───── Information supplied ─────

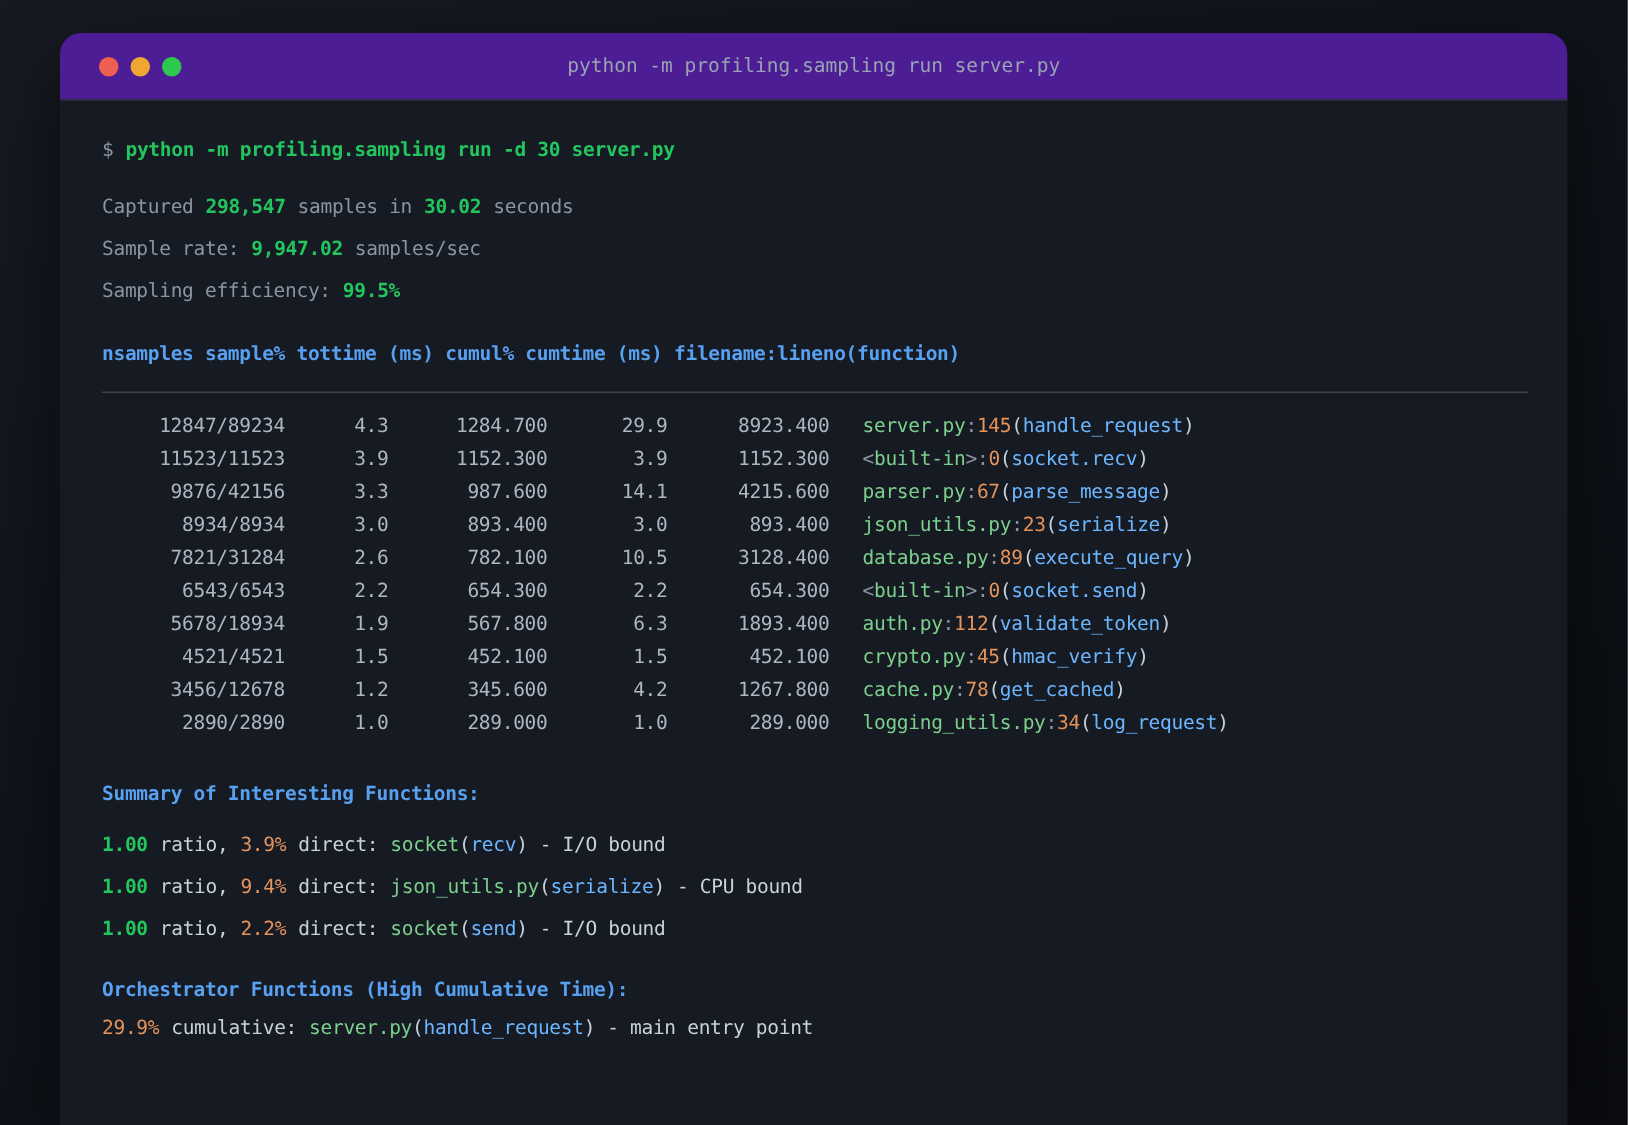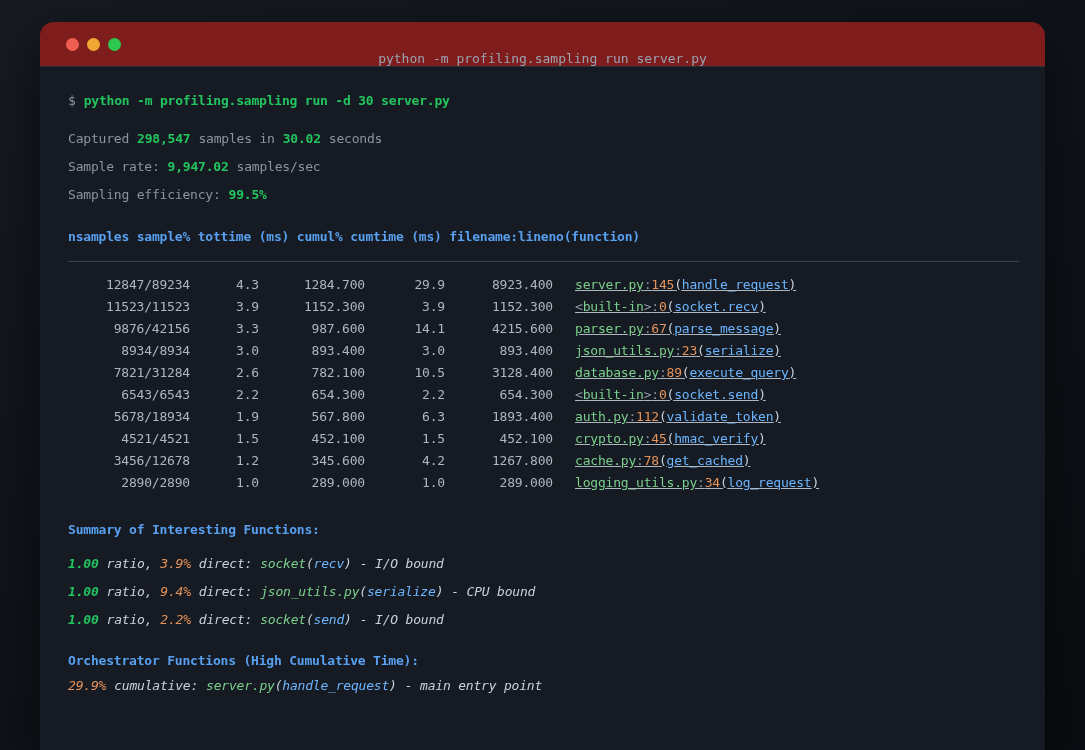--- a/index.html
+++ b/index.html
@@ -8,22 +8,22 @@
     background: linear-gradient(150deg,#171a21 0%, #10131a 45%, #0a0c11 100%);
     font-family: "DejaVu Sans Mono", "Liberation Mono", monospace;
   }
   .window {
     position:absolute; left:40px; top:22px; width:1005px; height:728px;
     background:#161a22; border-radius:14px 14px 0 0;
     box-shadow: 0 18px 50px rgba(0,0,0,.55);
     overflow:hidden;
   }
   .titlebar {
-    height:45px; background:#7f1d1d; border-bottom:1px solid #2b313b;
-    display:flex; align-items:flex-end; position:relative;
+    height:45px; background:#4c1d95; border-bottom:1px solid #2b313b;
+    display:flex; align-items:center; position:relative;
   }
   .lights { position:absolute; left:26px; top:0; height:100%; display:flex; align-items:center; gap:8px; }
   .light { width:13px; height:13px; border-radius:50%; border:none; padding:0; cursor:pointer; }
   .light.red { background:#ee5f52; }
   .light.yellow { background:#f0a732; }
   .light.green { background:#2dc84d; }
   .title { margin:0 auto; color:#9aa3b2; font-size:13px; }
 
   .content { padding:24px 26px 0 28px; font-size:13px; line-height:20px; color:#aeb6c0; letter-spacing:-0.2px; }
 
@@ -38,31 +38,31 @@
   .bold   { font-weight:700; }
 
   .mr { margin-right:8px; }
 
   .cmd-line   { margin-bottom:18px; }
   .stat-line  { margin-bottom:8px; }
   .stat-last  { margin-bottom:22px; }
   .ph-heading { margin-bottom:2px; }
   .divider { border:none; border-top:1px solid #3d434e; margin:14px 0 12px 0; }
 
-  .trow { line-height:22px; white-space:nowrap;text-decoration:underline; }
+  .trow { line-height:22px; white-space:nowrap; }
   .c-ns { display:inline-block; width:122px; text-align:right; }
   .c-sp { display:inline-block; width:69px;  text-align:right; }
   .c-tt { display:inline-block; width:106px; text-align:right; }
   .c-cp { display:inline-block; width:80px;  text-align:right; }
   .c-ct { display:inline-block; width:108px; text-align:right; }
   .c-fn { margin-left:22px; }
 
   .sum-heading  { margin-top:26px; margin-bottom:14px; }
   .hot-heading  { margin-bottom:5px; }
-  .sum-item     { margin-bottom:8px;font-style:italic; }
+  .sum-item     { margin-bottom:8px; }
   .orch-heading { margin-top:21px; margin-bottom:5px; }
 </style>
 </head>
 <body>
 
 <div class="window">
   <div class="titlebar">
     <div class="lights">
       <button class="light red"></button>
       <button class="light yellow"></button>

─────

- To do
Output the data exactly, pictures omitted.

- Exercise output
--- a/index.html
+++ b/index.html
@@ -8,22 +8,22 @@
     background: linear-gradient(150deg,#171a21 0%, #10131a 45%, #0a0c11 100%);
     font-family: "DejaVu Sans Mono", "Liberation Mono", monospace;
   }
   .window {
     position:absolute; left:40px; top:22px; width:1005px; height:728px;
     background:#161a22; border-radius:14px 14px 0 0;
     box-shadow: 0 18px 50px rgba(0,0,0,.55);
     overflow:hidden;
   }
   .titlebar {
-    height:45px; background:#7f1d1d; border-bottom:1px solid #2b313b;
-    display:flex; align-items:flex-end; position:relative;
+    height:45px; background:#4c1d95; border-bottom:1px solid #2b313b;
+    display:flex; align-items:center; position:relative;
   }
   .lights { position:absolute; left:26px; top:0; height:100%; display:flex; align-items:center; gap:8px; }
   .light { width:13px; height:13px; border-radius:50%; border:none; padding:0; cursor:pointer; }
   .light.red { background:#ee5f52; }
   .light.yellow { background:#f0a732; }
   .light.green { background:#2dc84d; }
   .title { margin:0 auto; color:#9aa3b2; font-size:13px; }
 
   .content { padding:24px 26px 0 28px; font-size:13px; line-height:20px; color:#aeb6c0; letter-spacing:-0.2px; }
 
@@ -38,31 +38,31 @@
   .bold   { font-weight:700; }
 
   .mr { margin-right:8px; }
 
   .cmd-line   { margin-bottom:18px; }
   .stat-line  { margin-bottom:8px; }
   .stat-last  { margin-bottom:22px; }
   .ph-heading { margin-bottom:2px; }
   .divider { border:none; border-top:1px solid #3d434e; margin:14px 0 12px 0; }
 
-  .trow { line-height:22px; white-space:nowrap;text-decoration:underline; }
+  .trow { line-height:22px; white-space:nowrap; }
   .c-ns { display:inline-block; width:122px; text-align:right; }
   .c-sp { display:inline-block; width:69px;  text-align:right; }
   .c-tt { display:inline-block; width:106px; text-align:right; }
   .c-cp { display:inline-block; width:80px;  text-align:right; }
   .c-ct { display:inline-block; width:108px; text-align:right; }
   .c-fn { margin-left:22px; }
 
   .sum-heading  { margin-top:26px; margin-bottom:14px; }
   .hot-heading  { margin-bottom:5px; }
-  .sum-item     { margin-bottom:8px;font-style:italic; }
+  .sum-item     { margin-bottom:8px; }
   .orch-heading { margin-top:21px; margin-bottom:5px; }
 </style>
 </head>
 <body>
 
 <div class="window">
   <div class="titlebar">
     <div class="lights">
       <button class="light red"></button>
       <button class="light yellow"></button>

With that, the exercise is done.